Beginning with the line that includes "other variables. Format" and ending with the last line of the entries below, set down each line exactly; include no pictures.

*Data excerpts:*
──────────

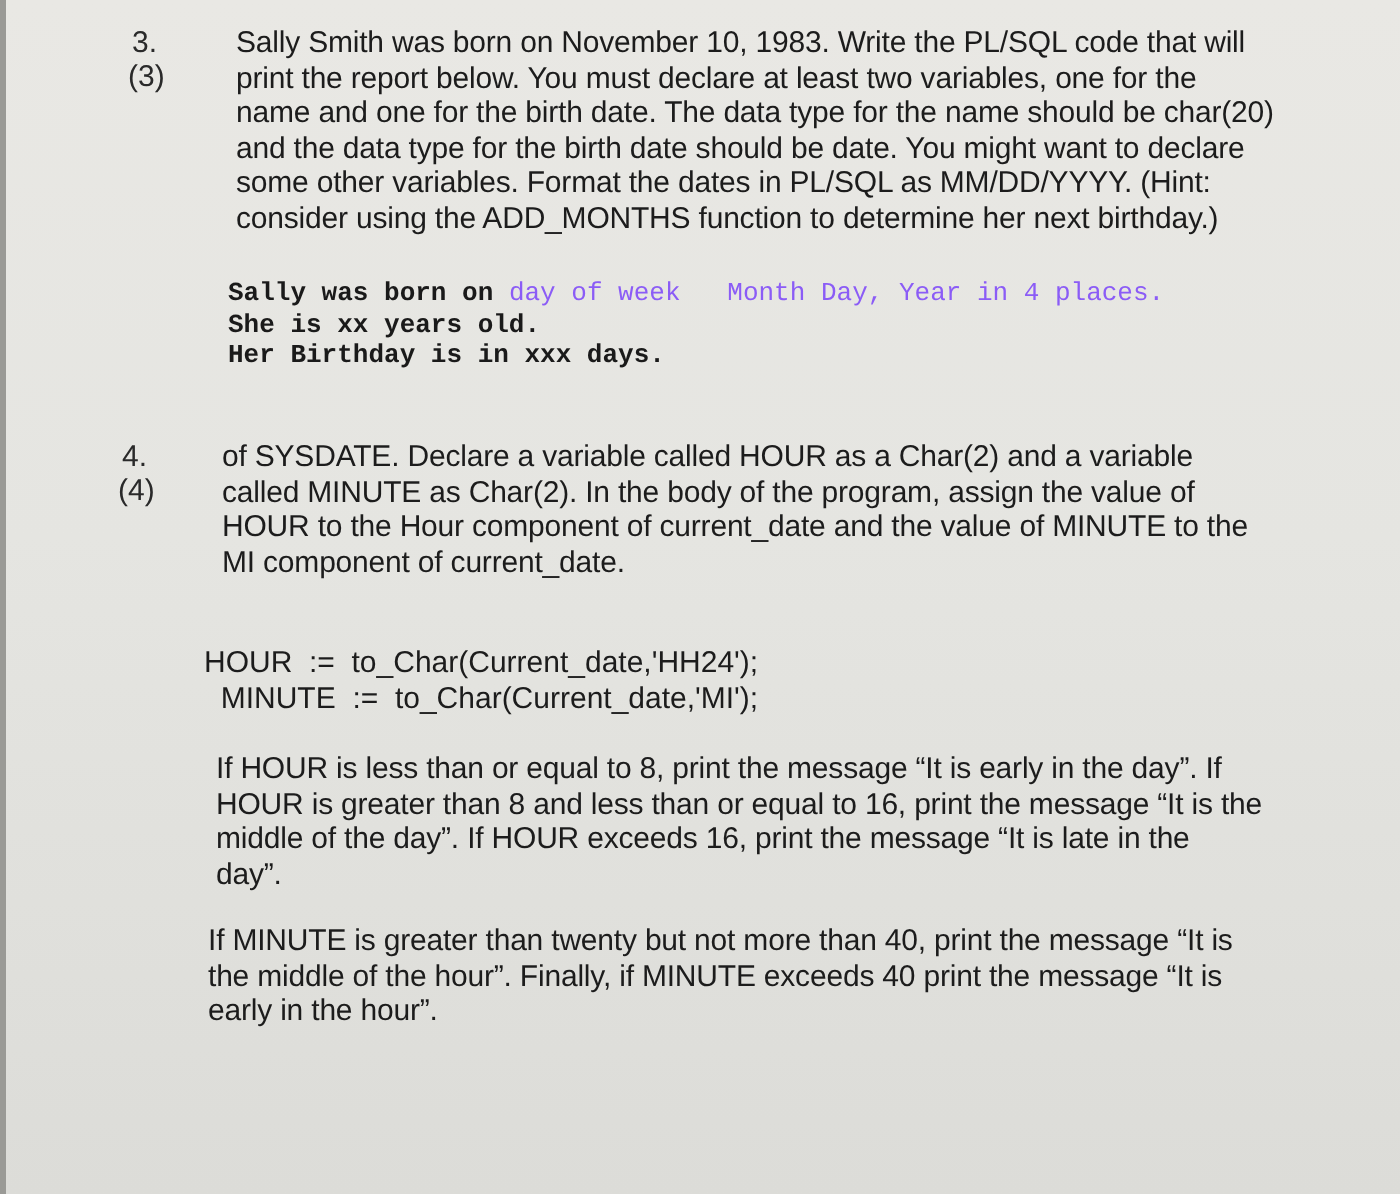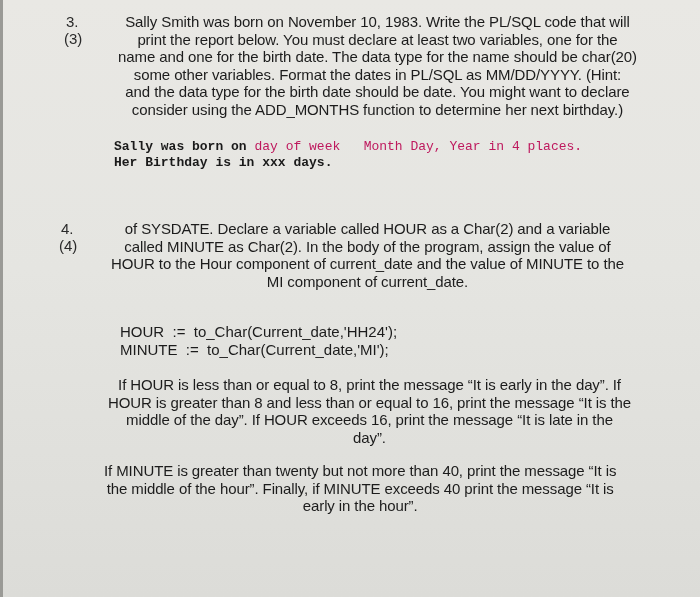"Sally Smith was born on" .para .line { text-align: center -> none }
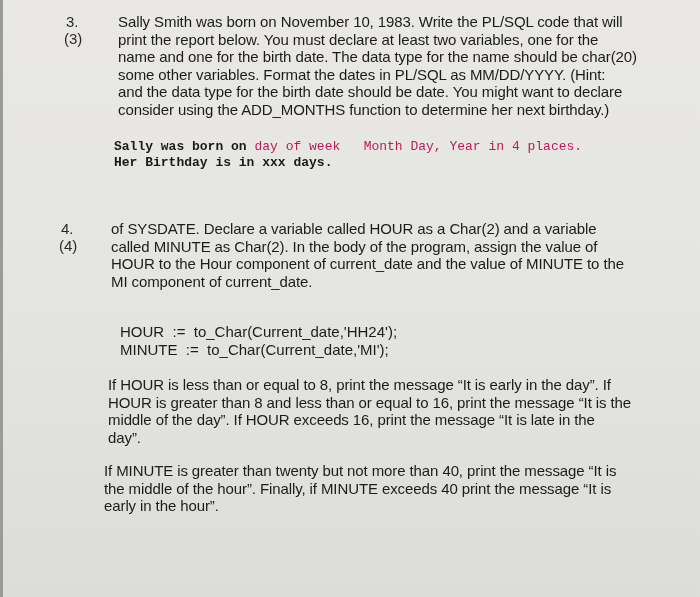"some other variables. Format the" span.line { order: before "and the data type for" -> after "and the data type for" }
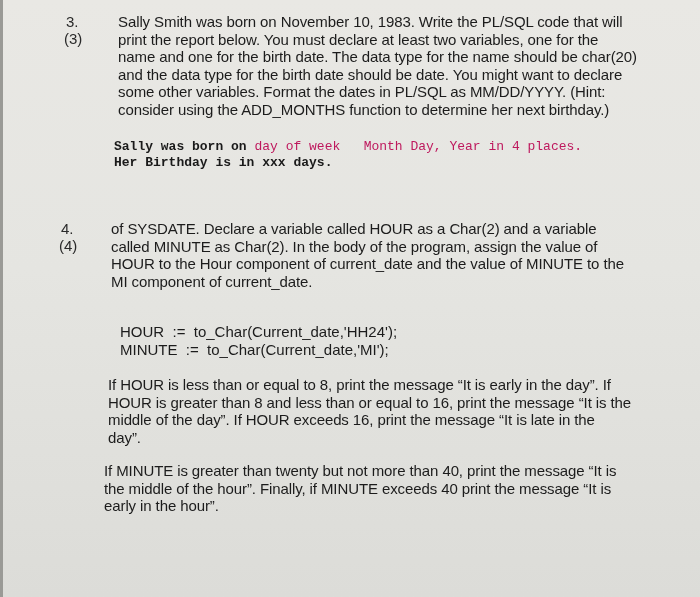"day of week Month Day," .mono .light { color: #be185d -> #8b5cf6 }
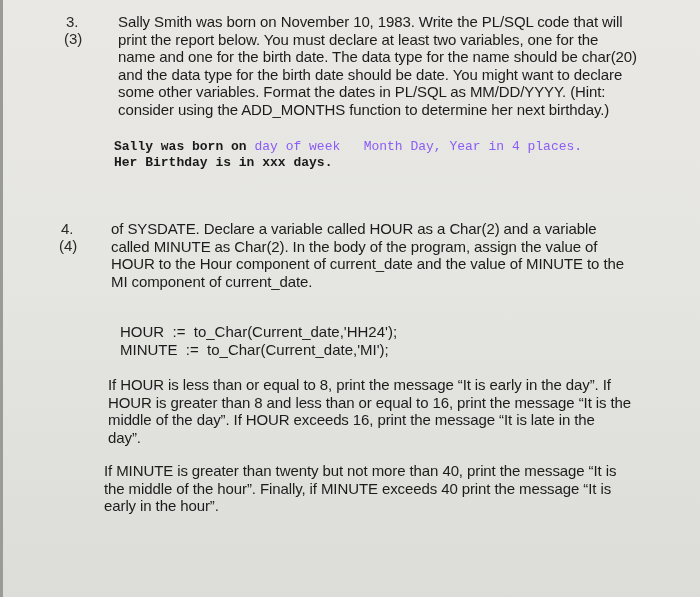"She is xx years old." span.line { html: none -> <span>She is xx years old.</span> }
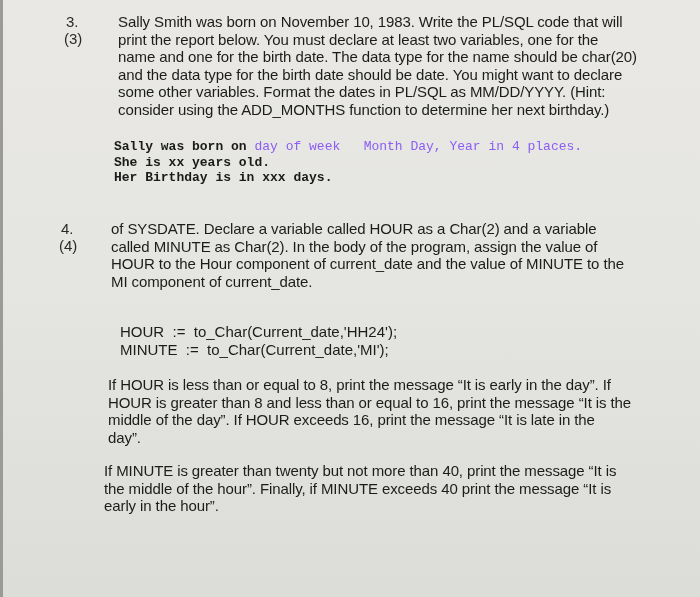"HOUR := to_Char(Current_date,'HH24');" div.code { left: 120px -> 102px; text-align: none -> right }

──────────

*TASK ANSWER:*
"some other variables. Format the" span.line { order: before "and the data type for" -> after "and the data type for" }
"day of week Month Day," .mono .light { color: #be185d -> #8b5cf6 }
"She is xx years old." span.line { html: none -> <span>She is xx years old.</span> }
"HOUR := to_Char(Current_date,'HH24');" div.code { left: 120px -> 102px; text-align: none -> right }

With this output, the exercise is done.